To get the team excited

People don’t like uncertainty, and they love to have a purpose. If they know what they are up against, on Monday morning, you will have an excited group of people eager to jump to solve the problem instead of maybe anxious looks.

When to run a Problem Framing Workshop?

I recommend running a Problem Framing workshop 2–3 weeks before the design sprint as part of the groundwork phase.

Design Sprint 3.0 Map — by Design Sprint Academy

How to do it?

I hate to disappoint, but there is no generic recipe. It very much depends on the organization, their goals, the type of problem, the team you’re working with, etc. Usually, we custom build these framing workshops, and they can take from half a day to 2 days. Regardless of the duration, make sure you have your main stakeholders, and project sponsor join this workshop, to ensure that whatever you decide on is carried through in the design sprint.

So here is how a half-day problem framing workshop could look like.
You start with the initial problem statement and have the team answer four questions:

  • Why is the problem important?
  • Who is this a problem for?
  • What cultural/social/economic/environmental factors influence the problem?
  • Why is it worth the effort to solve?

The second part of the workshop should be focused on reframing the problem, through a series of exercises:

  • Impact. Have the team take a step back and state what is the impact if that problem is solved? Is that really the ultimate     impact or can you shoot for more? Are there any other ways to make that happen?
  • Ideation. Have the team start early solution brainstorming using What Ifs and How Might We statements. That will allow them to challenge industry assumptions, remove barriers and explore different facets of the problem.
  • Constraints. What are some of the constraints (geo, time-based, tech, etc.)?

Have the team answer each of the questions above silently, on post-its and then vote on the most important answers. At the end of the workshop, it should come relatively easy to reframe/restate the problem and make sure you have got a good challenge for your sprint.
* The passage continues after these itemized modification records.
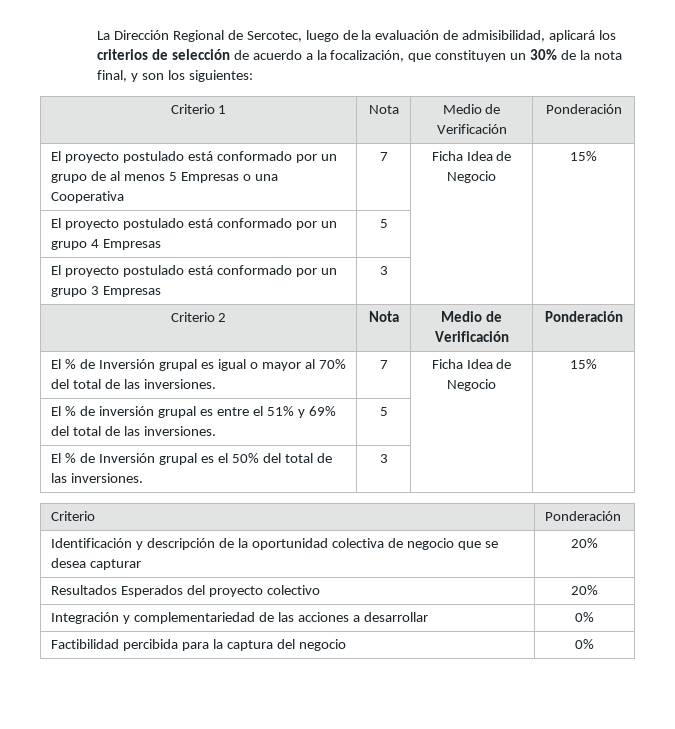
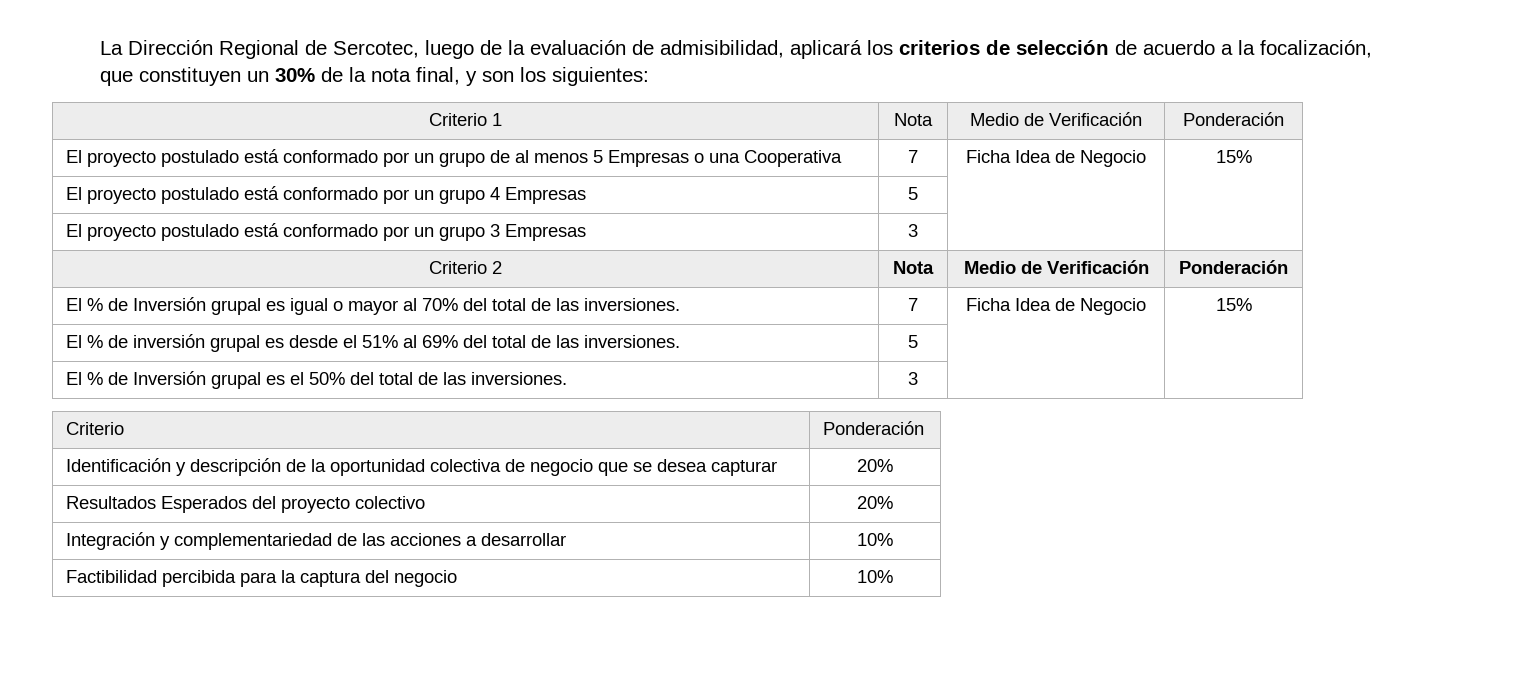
- El % de inversión grupal es entre el 51% y 69% del total de las inversiones. | 5 | |
+ El % de inversión grupal es desde el 51% al 69% del total de las inversiones. | 5 | |
- Integración y complementariedad de las acciones a desarrollar | 0%
+ Integración y complementariedad de las acciones a desarrollar | 10%
- Factibilidad percibida para la captura del negocio | 0%
+ Factibilidad percibida para la captura del negocio | 10%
However, the format above would not have worked for a large corporation that asked us to help run three design sprints to come up with some new innovative products starting from the ideas of their employees around the world. In this case, the framing focused on collecting hundreds of ideas, evaluating, ranking, and finally choosing the ones with the most potential for a sprint.

Here’s another example of a short Problem Framing Workshop to scope a project or to make better business decisions. In only 2 hours decision-makers gain new perspectives, empathize with their customers, and focus on the next business opportunity.

In the end, you need to look at problem framing and problem-solving as two very distinct and equally necessary activities. The Design Sprint is an excellent tool for problem-solving, so don’t devalue it by not using it to solve the right problem.

That’s the reason why we start all consultancy projects with Day 0: Problem Framing as a part of the Design Sprint 3.0.